CN111995967A

CN111995967A - Ultraviolet light cured optical adhesive film and preparation method thereof

Info

Publication number: CN111995967A
Application number: CN201910446598.XA
Authority: CN
Inventors: 范珩; 李民
Original assignee: Shanghai HIUV Applied Materials Technology Co Ltd; Shanghai HIUV New Materials Co Ltd
Current assignee: Shanghai HIUV Applied Materials Technology Co Ltd; Shanghai HIUV New Materials Co Ltd
Priority date: 2019-05-27
Filing date: 2019-05-27
Publication date: 2020-11-27

Abstract

The invention relates to an ultraviolet-cured optical adhesive film which comprises the following raw materials in parts by weight: 50-95 parts of ethylene-vinyl acetate copolymer; 0.5-10 parts of an ethylene-octene copolymer; 0.5-20 parts of acrylate oligomer; 5-30 parts of a reactive acrylate monomer; 0.1-5 parts of an auxiliary crosslinking agent; 0.1-5 parts of a photoinitiator; 0.5-5 parts of a coupling agent; 0.1-2 parts of a light stabilizer; 0.1-2 parts of antioxidant. The invention also provides a corresponding preparation method. The ultraviolet-cured optical adhesive film has the advantages of simple production process, 100 percent of solid content, energy conservation, environmental protection, easy deaeration in the processing and using process, no adhesive overflow, wider adaptability, high crosslinking degree and excellent aging resistance. The UV-cured film is easy to rework before photocuring, improves the yield, reduces the loss of base materials, and has excellent bonding performance to touch screens and liquid crystal displays after UV curing.

Description

Ultraviolet light cured optical adhesive film and preparation method thereof

Technical Field

The invention relates to the technical field of electronic display screens, in particular to an ultraviolet light cured optical adhesive film which can be used in the fields of touch screens, liquid crystal displays and ultraviolet light cured packaging.

Background

In recent years, the updating speed of electronic products such as mobile phone flat panels and the like is fast, and touch screens and liquid crystal screens are rapidly developed. The bonding method between the touch screen and other components is the conventional LOCA and OCA full lamination. Although the conventional LOCA adhesive is relatively good in filling property, the processing property is not excellent enough, defoaming is difficult, and an adhesive overflow phenomenon is easy to occur. The OCA optical cement is a mainstream product in the market at present, but the OCA optical cement has the advantages of high production cost, high laminating requirement, low yield and narrow application range, and is only suitable for laminating small-size screens.

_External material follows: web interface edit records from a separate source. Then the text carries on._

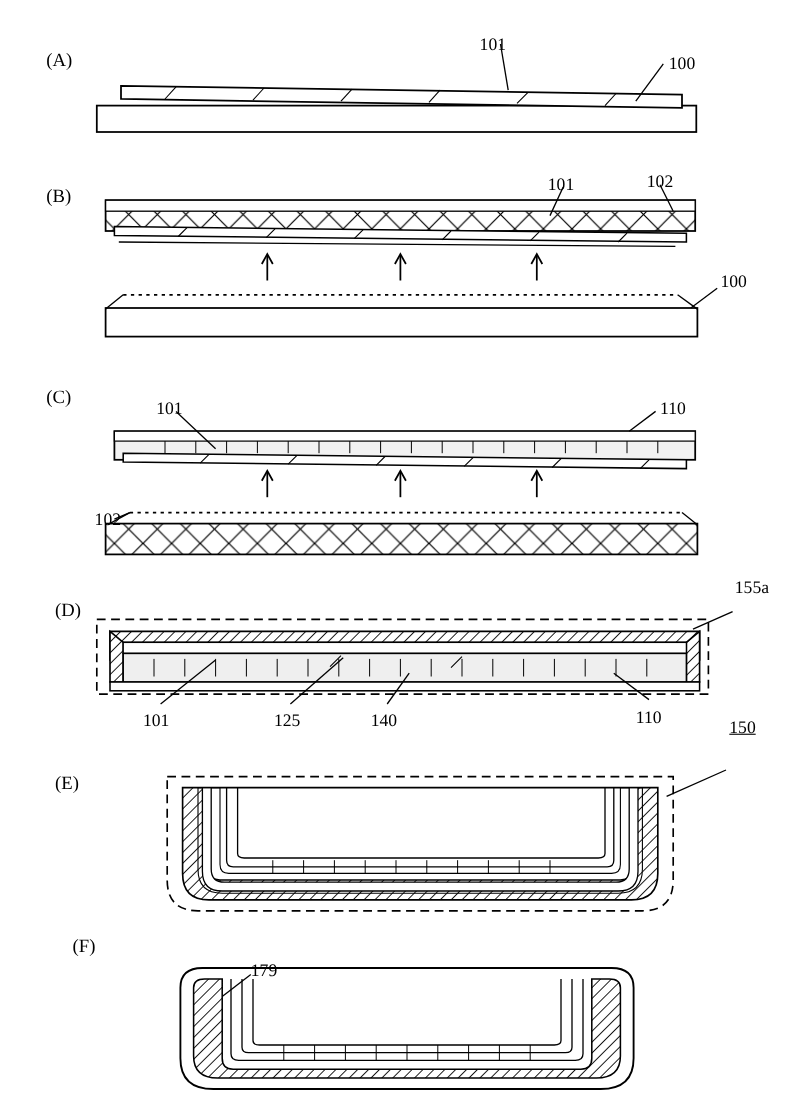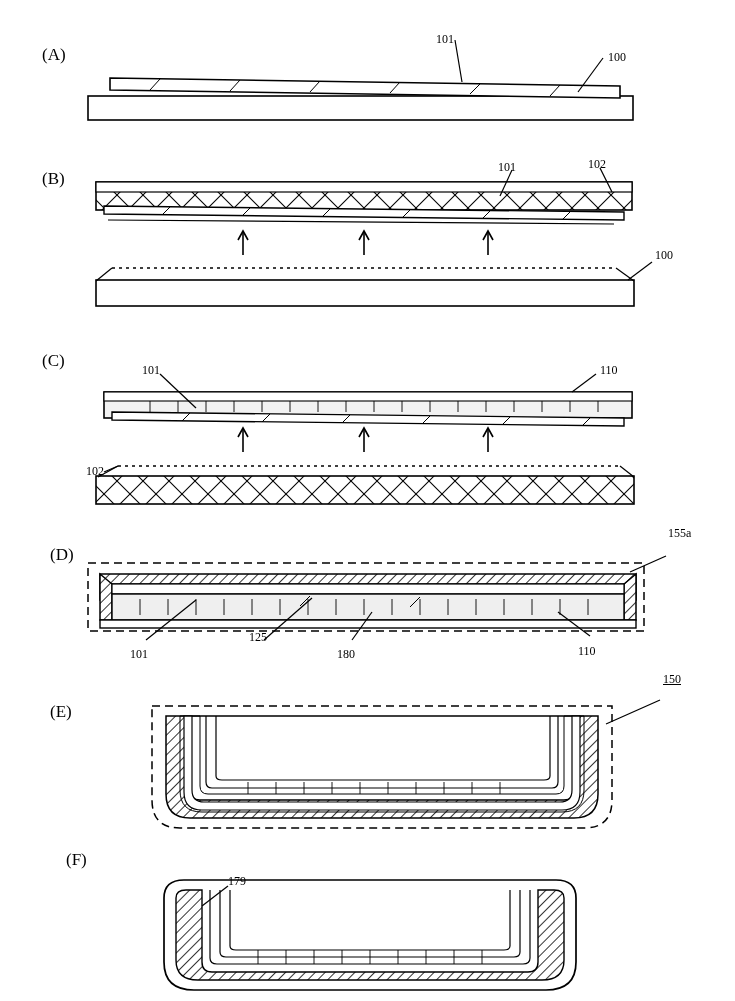"101" .ref-num { font-size: 12px -> 16px }
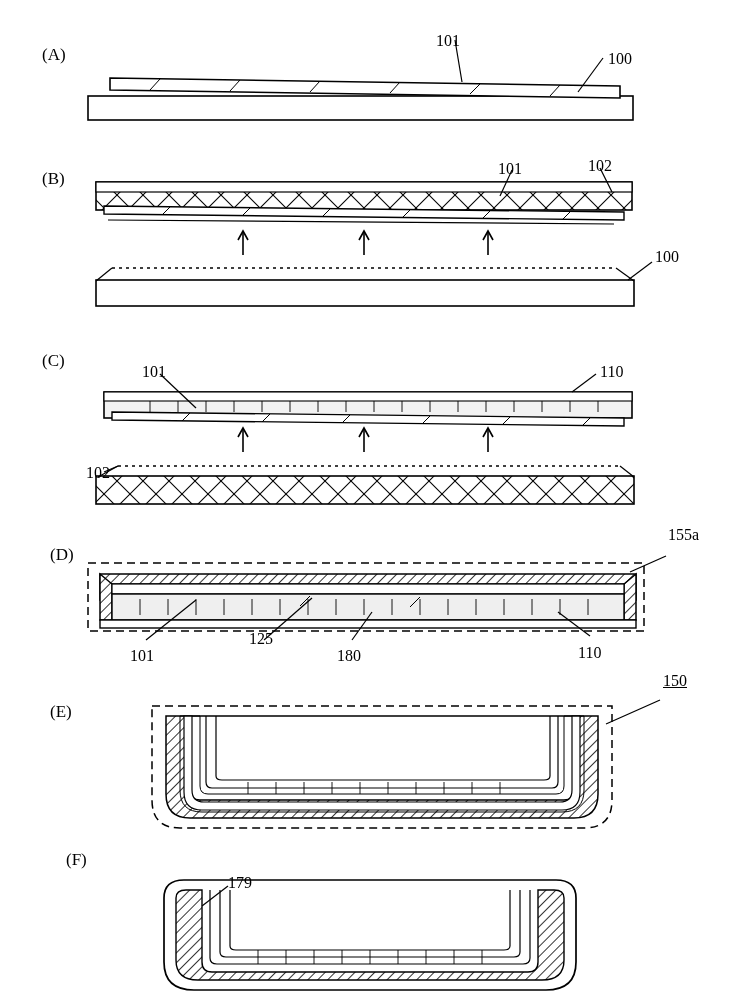"125" div.ref-num { top: 630px -> 647px }
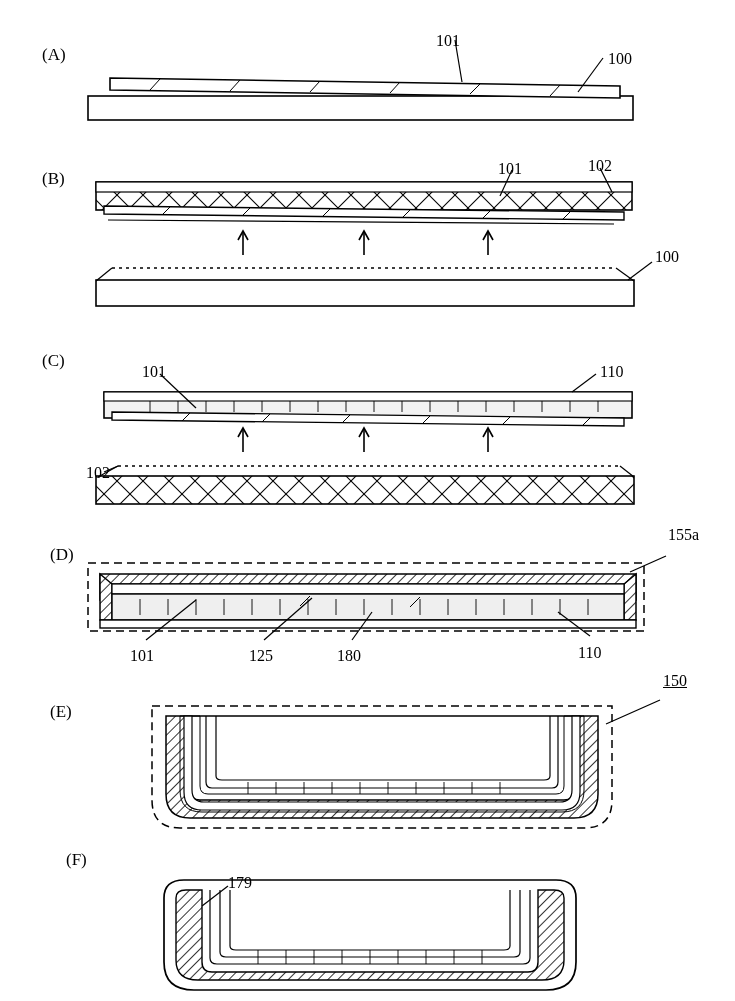"180" div.ref-num { text: 180 -> 140 }
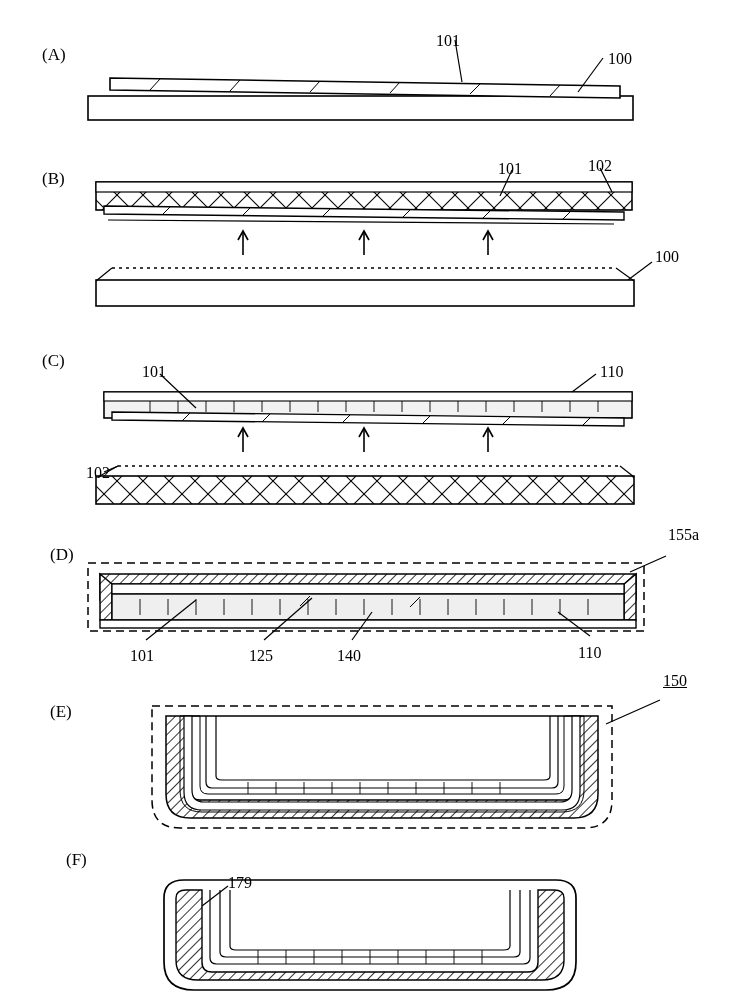"150" div.ref-num { top: 672px -> 653px }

Therefore, an optical adhesive film with low cost, easy processing and wide applicability is needed to replace the existing LOCA and OCA optical adhesives.

Disclosure of Invention

The invention mainly aims to solve the problems and the defects, and provides an ultraviolet-cured optical adhesive film which has the advantages of low production cost, easiness in processing and wide applicability and avoids the phenomenon of adhesive overflow in the LOCA laminating process. Based on the synergistic effect among the components in the optical adhesive film, the optical adhesive film has excellent reworkability before ultraviolet curing, so that the bonding yield is improved, the waste is reduced, and the optical adhesive film is particularly suitable for the bonding process of large-size screens; and the crosslinking degree is high after ultraviolet curing, so that the ultraviolet curing coating has excellent water vapor resistance and aging resistance.

In order to achieve the purpose, the ultraviolet light cured optical adhesive film comprises the following raw materials in parts by weight: 50-95 parts of Ethylene Vinyl Acetate (EVA) copolymer, 0.5-10 parts of ethylene-octene copolymer, 0.50-20 parts of acrylate oligomer, 5-30 parts of reactive acrylate monomer, 0.1-5 parts of assistant crosslinking agent, 0.1-5 parts of photoinitiator, 0.5-5 parts of coupling agent, 0.1-2 parts of light stabilizer and 0.1-2 parts of antioxidant.

Preferably, the ethylene-vinyl acetate copolymer has a melting point of 40-75 ℃ and a VA content of 25-46%.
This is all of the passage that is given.